| TASK GOAL |
In the records that follow, the lines from the one containing "[121,157,682,273] [image] |" to the one containing "none -> [76,413,393,495]", inclusive, are to be given again exactly.

| INFORMATION SHOWN |
----

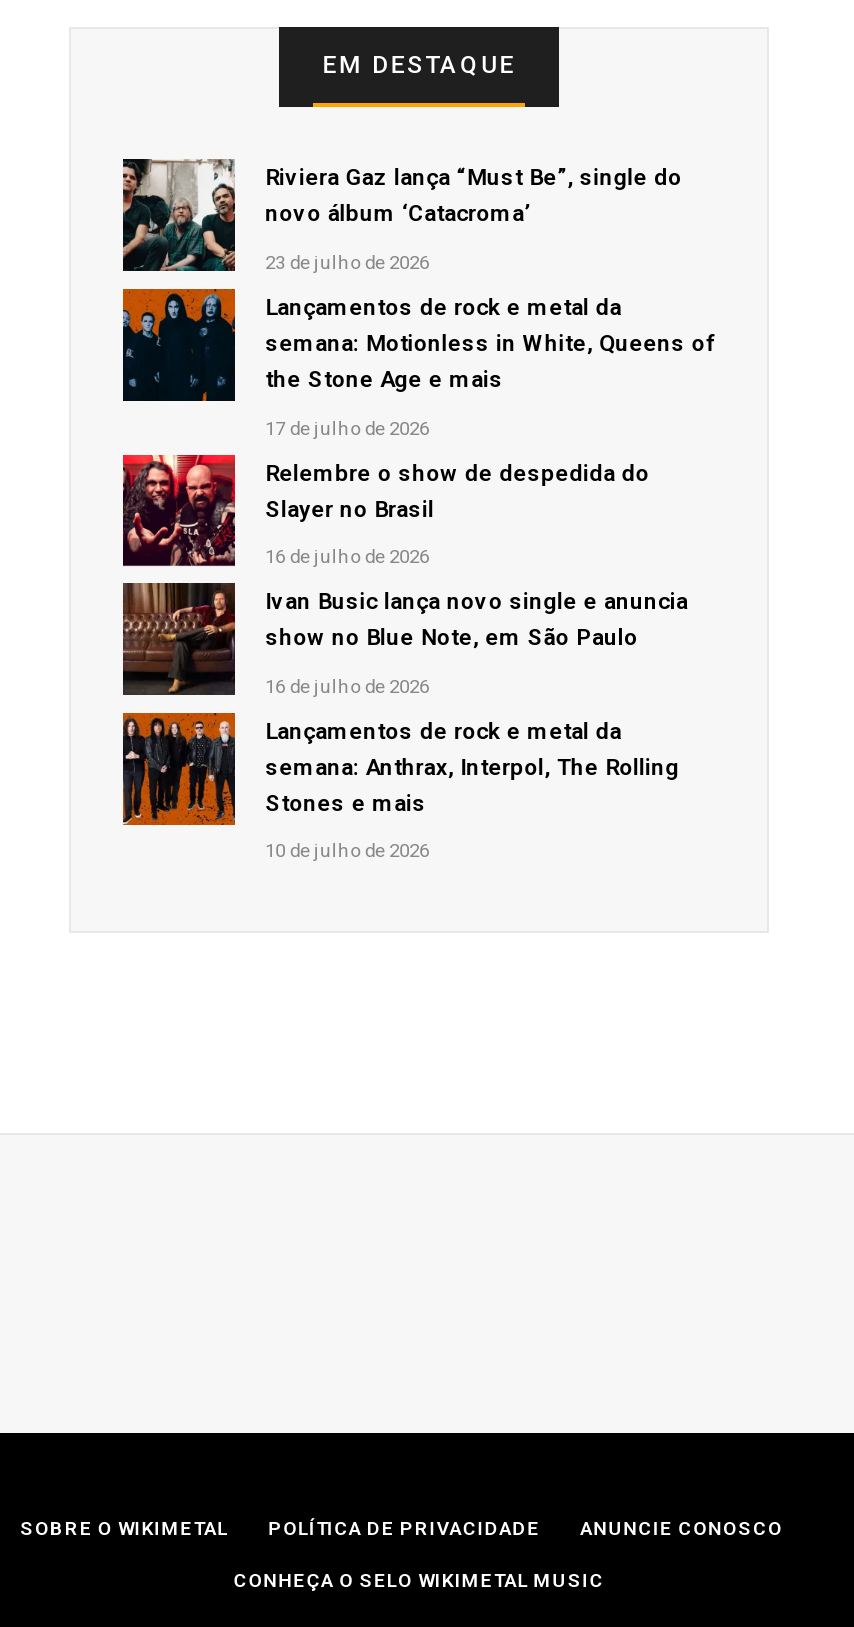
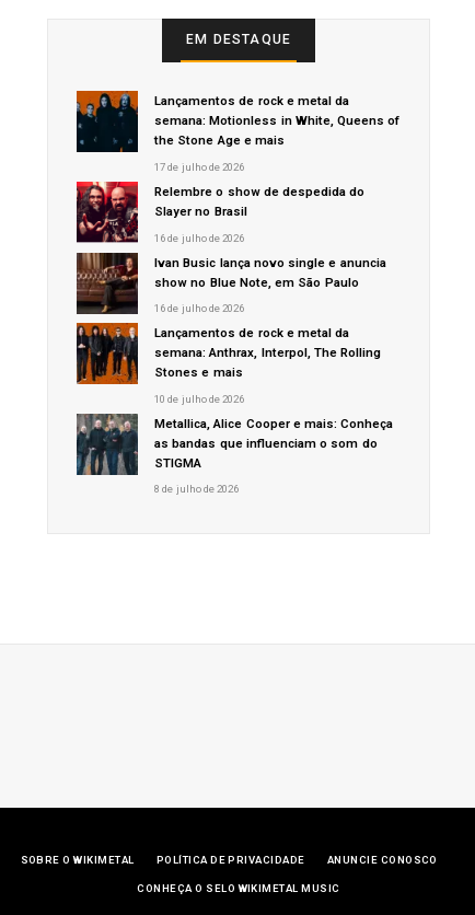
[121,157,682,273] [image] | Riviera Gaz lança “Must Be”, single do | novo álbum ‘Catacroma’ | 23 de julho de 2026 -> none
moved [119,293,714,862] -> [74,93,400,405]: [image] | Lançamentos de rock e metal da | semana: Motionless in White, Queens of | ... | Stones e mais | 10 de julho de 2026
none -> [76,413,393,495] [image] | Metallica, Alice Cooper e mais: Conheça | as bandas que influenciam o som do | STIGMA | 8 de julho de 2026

----

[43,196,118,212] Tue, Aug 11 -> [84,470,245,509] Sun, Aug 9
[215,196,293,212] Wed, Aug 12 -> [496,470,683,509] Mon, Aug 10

----

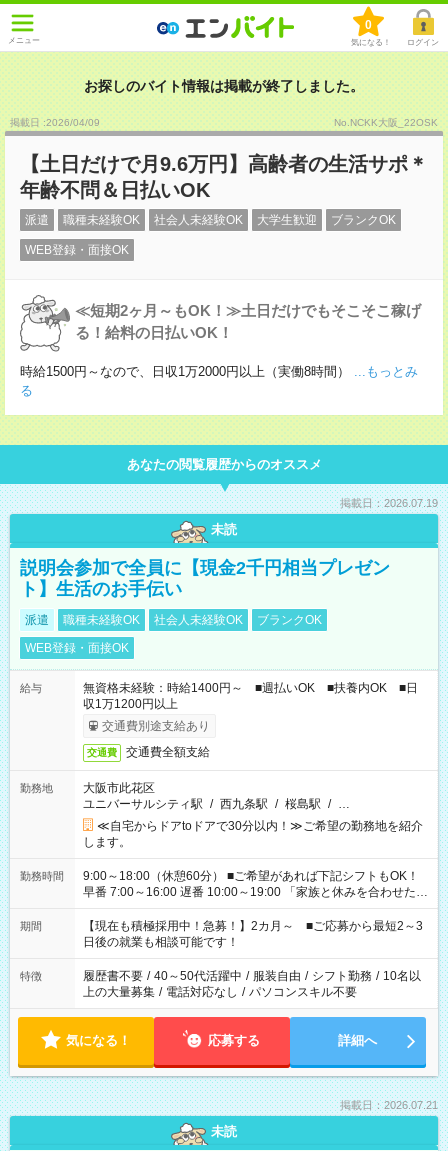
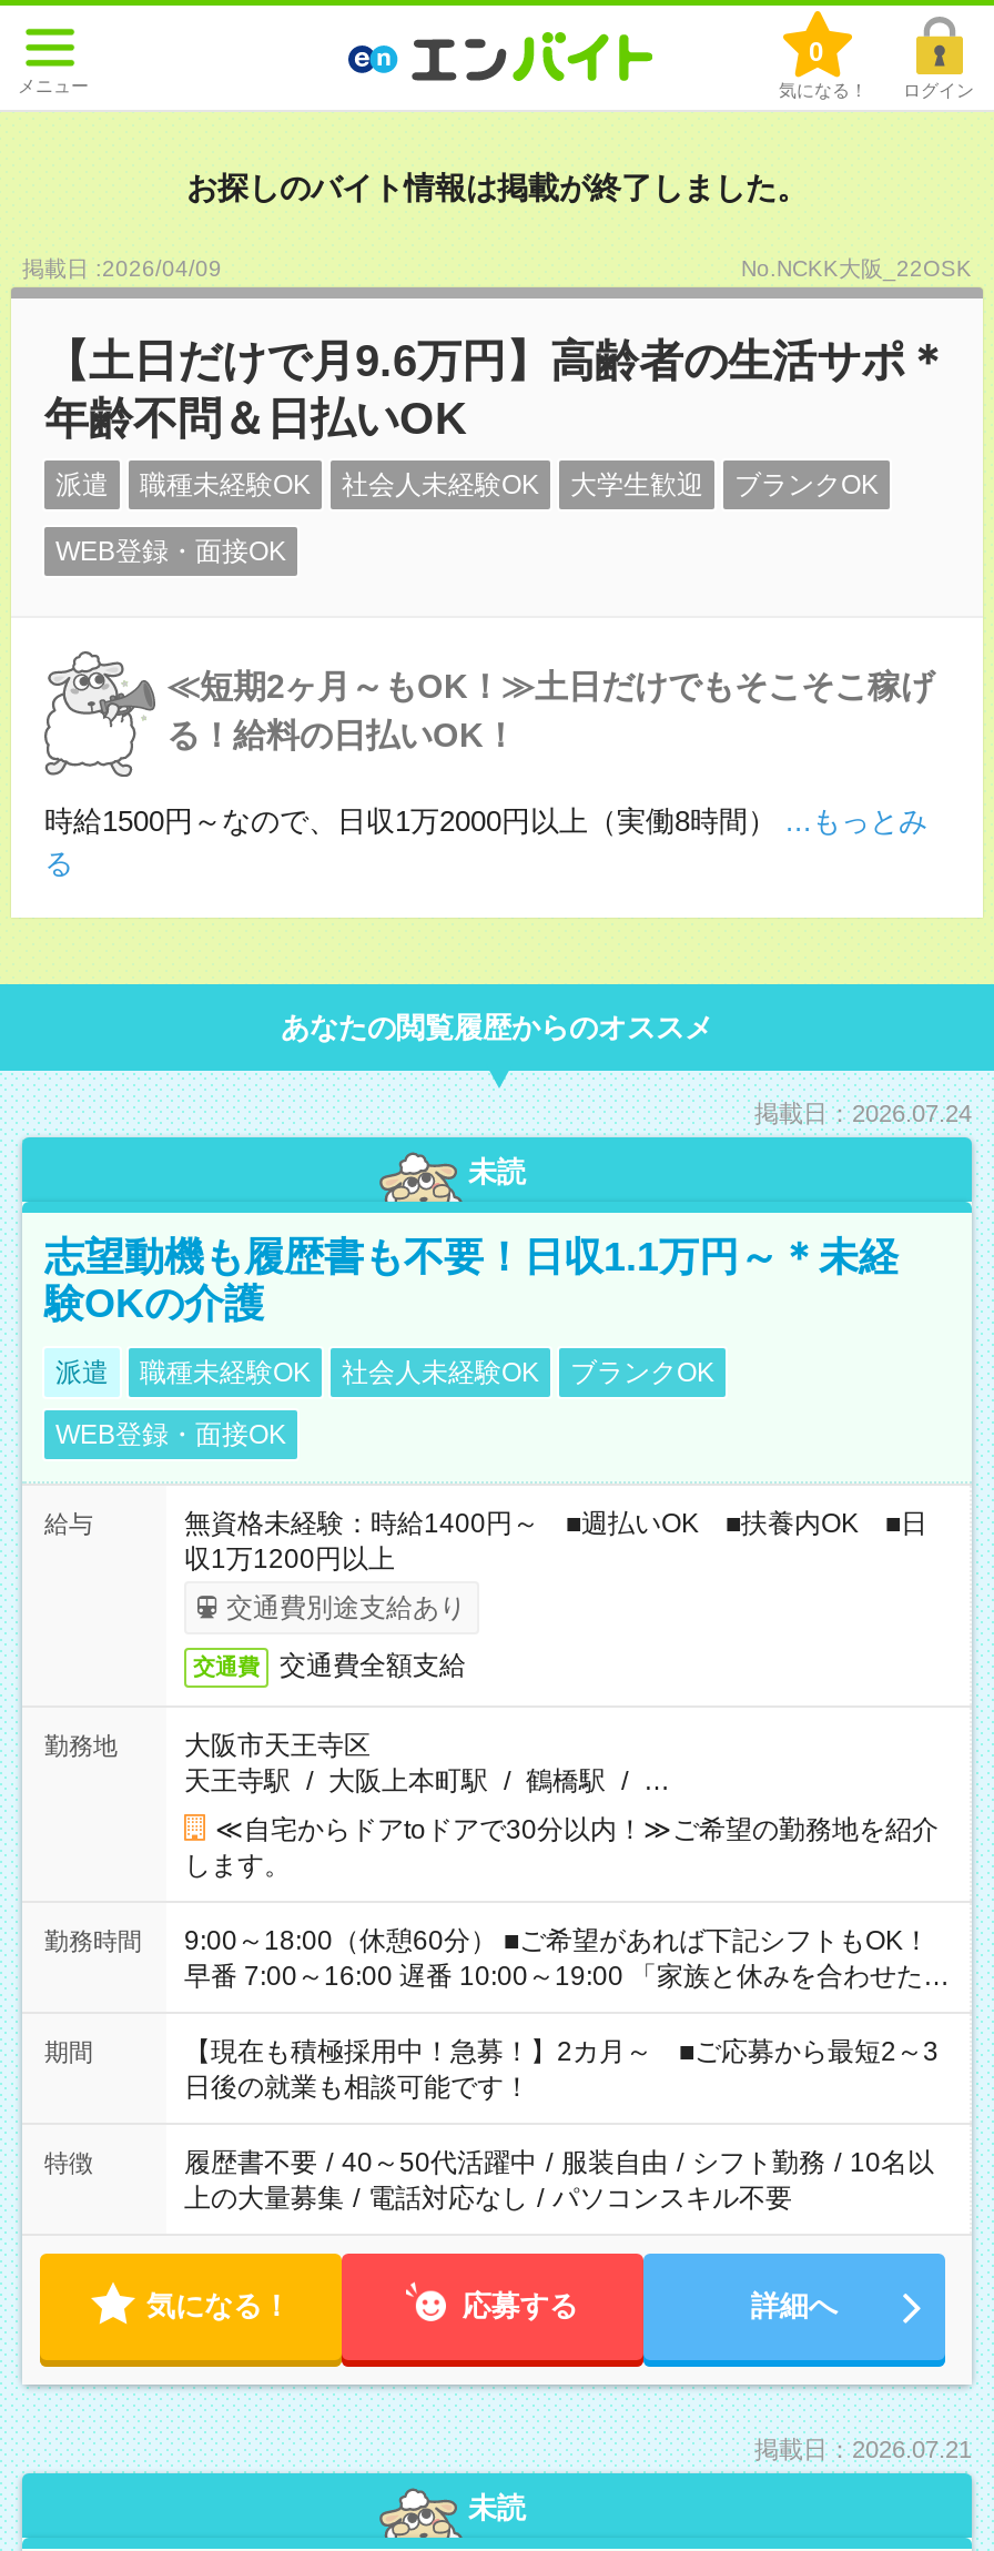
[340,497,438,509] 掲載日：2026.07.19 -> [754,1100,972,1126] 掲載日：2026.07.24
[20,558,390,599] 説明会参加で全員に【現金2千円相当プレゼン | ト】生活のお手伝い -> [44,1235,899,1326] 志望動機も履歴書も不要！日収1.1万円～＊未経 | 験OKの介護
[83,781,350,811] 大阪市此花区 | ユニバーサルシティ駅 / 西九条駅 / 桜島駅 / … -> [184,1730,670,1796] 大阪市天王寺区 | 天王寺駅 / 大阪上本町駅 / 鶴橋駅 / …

----

| OUTPUT |
[121,157,682,273] [image] | Riviera Gaz lança “Must Be”, single do | novo álbum ‘Catacroma’ | 23 de julho de 2026 -> none
moved [119,293,714,862] -> [74,93,400,405]: [image] | Lançamentos de rock e metal da | semana: Motionless in White, Queens of | ... | Stones e mais | 10 de julho de 2026
none -> [76,413,393,495] [image] | Metallica, Alice Cooper e mais: Conheça | as bandas que influenciam o som do | STIGMA | 8 de julho de 2026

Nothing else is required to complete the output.